Investing in the securities involves risks. Please carefully consider the “Risk Factors” beginning on page 18 of the Prospectus.
The holders of the securities are entitled to the benefits of a registration rights agreement, entered into on 24th February 2004 among the Company and the several Initial Purchasers referred to therein (the “Registration Rights Agreement”). Under the Registration Rights Agreement, any holder of securities wishing to sell securities pursuant to the Registration Statement must deliver a Notice and Questionnaire to the Company (each such holder which has delivered a Notice and Questionnaire is referred to as an “Electing Holder”). Upon receipt of a completed and signed Notice and Questionnaire, the Company has agreed to file such documents as may be required to include the securities covered thereby in the Registration Statement.

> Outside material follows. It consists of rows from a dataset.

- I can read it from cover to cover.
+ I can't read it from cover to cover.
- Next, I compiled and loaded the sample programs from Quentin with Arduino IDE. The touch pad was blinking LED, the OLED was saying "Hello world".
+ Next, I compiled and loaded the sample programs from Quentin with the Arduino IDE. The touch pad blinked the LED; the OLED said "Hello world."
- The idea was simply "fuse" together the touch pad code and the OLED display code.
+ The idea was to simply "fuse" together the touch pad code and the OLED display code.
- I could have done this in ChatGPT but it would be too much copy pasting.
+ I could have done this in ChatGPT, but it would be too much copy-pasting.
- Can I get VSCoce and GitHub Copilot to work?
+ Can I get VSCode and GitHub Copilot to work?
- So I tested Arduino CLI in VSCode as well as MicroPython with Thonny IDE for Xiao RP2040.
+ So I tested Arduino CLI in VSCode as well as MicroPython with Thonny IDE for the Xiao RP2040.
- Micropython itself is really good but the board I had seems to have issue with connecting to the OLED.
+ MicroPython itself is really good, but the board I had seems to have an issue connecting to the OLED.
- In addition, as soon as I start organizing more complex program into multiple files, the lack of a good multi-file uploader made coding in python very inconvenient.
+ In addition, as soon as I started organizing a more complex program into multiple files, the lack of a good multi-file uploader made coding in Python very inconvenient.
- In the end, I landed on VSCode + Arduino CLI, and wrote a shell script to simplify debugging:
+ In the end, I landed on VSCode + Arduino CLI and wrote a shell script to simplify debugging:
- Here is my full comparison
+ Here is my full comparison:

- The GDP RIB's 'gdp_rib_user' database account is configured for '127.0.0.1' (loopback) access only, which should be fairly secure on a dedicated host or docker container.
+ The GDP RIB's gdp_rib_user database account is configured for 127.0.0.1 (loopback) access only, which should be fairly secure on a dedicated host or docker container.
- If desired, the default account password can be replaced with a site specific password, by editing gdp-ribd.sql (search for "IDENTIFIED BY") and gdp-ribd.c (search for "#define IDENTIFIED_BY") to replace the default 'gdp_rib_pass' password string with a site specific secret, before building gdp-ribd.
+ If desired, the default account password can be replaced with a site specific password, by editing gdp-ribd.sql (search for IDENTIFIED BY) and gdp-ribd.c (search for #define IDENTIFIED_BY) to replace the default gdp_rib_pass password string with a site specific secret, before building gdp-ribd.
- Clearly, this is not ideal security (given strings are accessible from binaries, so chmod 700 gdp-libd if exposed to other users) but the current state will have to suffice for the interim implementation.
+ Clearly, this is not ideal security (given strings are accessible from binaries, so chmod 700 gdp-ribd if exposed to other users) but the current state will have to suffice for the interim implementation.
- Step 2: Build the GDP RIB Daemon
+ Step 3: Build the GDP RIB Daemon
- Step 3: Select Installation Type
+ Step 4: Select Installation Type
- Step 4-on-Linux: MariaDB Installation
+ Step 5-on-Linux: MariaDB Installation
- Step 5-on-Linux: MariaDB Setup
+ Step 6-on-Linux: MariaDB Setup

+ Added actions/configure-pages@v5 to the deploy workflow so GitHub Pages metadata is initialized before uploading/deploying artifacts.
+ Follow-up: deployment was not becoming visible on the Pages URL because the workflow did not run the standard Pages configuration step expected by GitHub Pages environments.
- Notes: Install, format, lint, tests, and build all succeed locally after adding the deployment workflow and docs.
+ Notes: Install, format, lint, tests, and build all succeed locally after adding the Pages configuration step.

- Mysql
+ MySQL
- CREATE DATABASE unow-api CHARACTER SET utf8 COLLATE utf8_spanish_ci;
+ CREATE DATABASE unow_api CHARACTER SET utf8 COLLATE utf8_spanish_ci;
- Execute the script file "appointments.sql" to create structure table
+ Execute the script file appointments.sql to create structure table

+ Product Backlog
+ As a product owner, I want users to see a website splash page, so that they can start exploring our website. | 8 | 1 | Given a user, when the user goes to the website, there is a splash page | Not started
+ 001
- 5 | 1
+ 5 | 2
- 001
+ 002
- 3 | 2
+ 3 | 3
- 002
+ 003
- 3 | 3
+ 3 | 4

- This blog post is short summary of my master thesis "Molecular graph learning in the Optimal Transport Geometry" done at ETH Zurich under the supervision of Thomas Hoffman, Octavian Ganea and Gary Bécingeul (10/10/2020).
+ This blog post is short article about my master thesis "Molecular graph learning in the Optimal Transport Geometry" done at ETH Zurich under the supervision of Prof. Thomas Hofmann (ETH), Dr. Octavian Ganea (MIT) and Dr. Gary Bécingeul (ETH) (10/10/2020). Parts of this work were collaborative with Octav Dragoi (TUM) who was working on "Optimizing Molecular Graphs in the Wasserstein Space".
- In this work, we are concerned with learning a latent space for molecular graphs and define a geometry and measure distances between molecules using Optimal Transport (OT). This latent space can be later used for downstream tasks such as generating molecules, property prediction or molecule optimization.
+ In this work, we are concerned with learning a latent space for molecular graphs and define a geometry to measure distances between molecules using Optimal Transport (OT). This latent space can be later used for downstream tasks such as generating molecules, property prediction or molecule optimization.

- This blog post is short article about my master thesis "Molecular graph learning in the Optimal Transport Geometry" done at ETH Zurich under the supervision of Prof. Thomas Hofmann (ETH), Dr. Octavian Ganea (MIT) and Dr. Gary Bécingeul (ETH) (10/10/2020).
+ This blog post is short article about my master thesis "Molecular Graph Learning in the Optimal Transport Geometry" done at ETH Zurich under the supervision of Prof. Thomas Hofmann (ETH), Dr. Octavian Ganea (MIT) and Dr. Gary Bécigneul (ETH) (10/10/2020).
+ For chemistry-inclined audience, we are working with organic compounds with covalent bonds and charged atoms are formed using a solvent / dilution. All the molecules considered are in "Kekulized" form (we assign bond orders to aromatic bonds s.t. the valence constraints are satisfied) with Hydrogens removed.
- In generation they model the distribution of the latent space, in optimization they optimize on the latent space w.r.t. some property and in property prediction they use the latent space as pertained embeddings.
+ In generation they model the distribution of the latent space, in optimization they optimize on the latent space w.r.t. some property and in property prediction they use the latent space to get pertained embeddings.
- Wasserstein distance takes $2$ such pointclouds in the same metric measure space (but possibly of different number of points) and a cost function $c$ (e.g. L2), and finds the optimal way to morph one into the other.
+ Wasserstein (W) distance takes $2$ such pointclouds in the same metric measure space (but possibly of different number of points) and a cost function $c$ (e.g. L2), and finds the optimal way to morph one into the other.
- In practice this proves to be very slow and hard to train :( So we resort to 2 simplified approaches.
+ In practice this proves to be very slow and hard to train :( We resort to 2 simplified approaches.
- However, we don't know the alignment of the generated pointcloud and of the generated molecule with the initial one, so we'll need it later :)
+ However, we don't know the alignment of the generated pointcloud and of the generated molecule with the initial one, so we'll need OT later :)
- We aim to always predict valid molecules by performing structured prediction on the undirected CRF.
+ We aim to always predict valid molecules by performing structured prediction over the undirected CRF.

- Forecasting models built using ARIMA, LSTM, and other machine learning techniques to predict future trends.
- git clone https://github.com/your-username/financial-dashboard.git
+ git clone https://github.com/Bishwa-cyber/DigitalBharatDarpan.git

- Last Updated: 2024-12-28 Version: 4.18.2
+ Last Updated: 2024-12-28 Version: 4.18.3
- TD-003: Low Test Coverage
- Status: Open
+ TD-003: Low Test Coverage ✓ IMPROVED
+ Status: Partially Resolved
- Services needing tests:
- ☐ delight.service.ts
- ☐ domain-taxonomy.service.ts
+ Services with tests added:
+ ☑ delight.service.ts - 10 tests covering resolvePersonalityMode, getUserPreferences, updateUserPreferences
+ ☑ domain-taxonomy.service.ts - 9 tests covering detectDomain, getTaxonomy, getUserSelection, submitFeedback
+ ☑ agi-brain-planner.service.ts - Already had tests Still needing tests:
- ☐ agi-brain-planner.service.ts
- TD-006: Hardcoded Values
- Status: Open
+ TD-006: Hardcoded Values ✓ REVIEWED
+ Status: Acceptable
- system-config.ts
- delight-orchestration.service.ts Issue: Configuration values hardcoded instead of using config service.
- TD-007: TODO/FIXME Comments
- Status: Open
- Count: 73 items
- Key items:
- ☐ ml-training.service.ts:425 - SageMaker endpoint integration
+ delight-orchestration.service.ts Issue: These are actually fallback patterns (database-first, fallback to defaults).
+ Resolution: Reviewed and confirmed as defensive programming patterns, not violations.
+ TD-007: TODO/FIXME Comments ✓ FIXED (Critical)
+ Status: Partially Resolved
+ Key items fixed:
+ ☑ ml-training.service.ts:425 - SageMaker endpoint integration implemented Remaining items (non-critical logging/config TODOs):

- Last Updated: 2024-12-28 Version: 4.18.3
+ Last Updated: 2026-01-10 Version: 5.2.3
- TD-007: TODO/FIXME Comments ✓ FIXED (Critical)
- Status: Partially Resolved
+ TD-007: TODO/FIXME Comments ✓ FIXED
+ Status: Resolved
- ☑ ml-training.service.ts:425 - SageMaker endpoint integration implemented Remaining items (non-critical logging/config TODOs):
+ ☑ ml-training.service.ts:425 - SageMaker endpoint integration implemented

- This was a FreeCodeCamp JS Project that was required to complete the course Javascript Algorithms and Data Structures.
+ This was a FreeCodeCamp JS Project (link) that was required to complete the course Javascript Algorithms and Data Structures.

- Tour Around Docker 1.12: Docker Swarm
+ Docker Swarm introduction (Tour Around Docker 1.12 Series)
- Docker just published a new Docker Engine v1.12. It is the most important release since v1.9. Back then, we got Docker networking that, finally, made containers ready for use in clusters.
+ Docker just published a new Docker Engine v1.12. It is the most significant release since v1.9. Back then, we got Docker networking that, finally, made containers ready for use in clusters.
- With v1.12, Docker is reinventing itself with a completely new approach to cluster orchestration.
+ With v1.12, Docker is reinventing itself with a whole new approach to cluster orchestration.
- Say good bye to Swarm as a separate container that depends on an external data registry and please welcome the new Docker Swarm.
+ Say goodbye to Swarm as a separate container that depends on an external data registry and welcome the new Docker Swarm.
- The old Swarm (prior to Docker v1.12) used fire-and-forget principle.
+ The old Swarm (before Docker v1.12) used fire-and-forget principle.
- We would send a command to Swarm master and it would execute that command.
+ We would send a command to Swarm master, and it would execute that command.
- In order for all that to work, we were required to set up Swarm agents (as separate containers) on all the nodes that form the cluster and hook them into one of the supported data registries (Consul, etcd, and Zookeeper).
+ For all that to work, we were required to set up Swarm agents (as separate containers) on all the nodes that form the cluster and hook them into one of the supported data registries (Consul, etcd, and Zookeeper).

The Company is filing this Prospectus Supplement so as to include in the Registration Statement the securities of Electing Holders that have signed, completed and returned a Notice and Questionnaire to it after the date of the Prospectus, as most recently supplemented and to update the list of documents incorporated by reference in the Prospectus, as supplemented.
A list of the Electing Holders that have signed, completed and returned a Notice and Questionnaire to the Company after the date of the Prospectus, as most recently supplemented,together with the principal amount of notes that may be offered by such holders under the Prospectus is attached as Schedule A to this Prospectus Supplement.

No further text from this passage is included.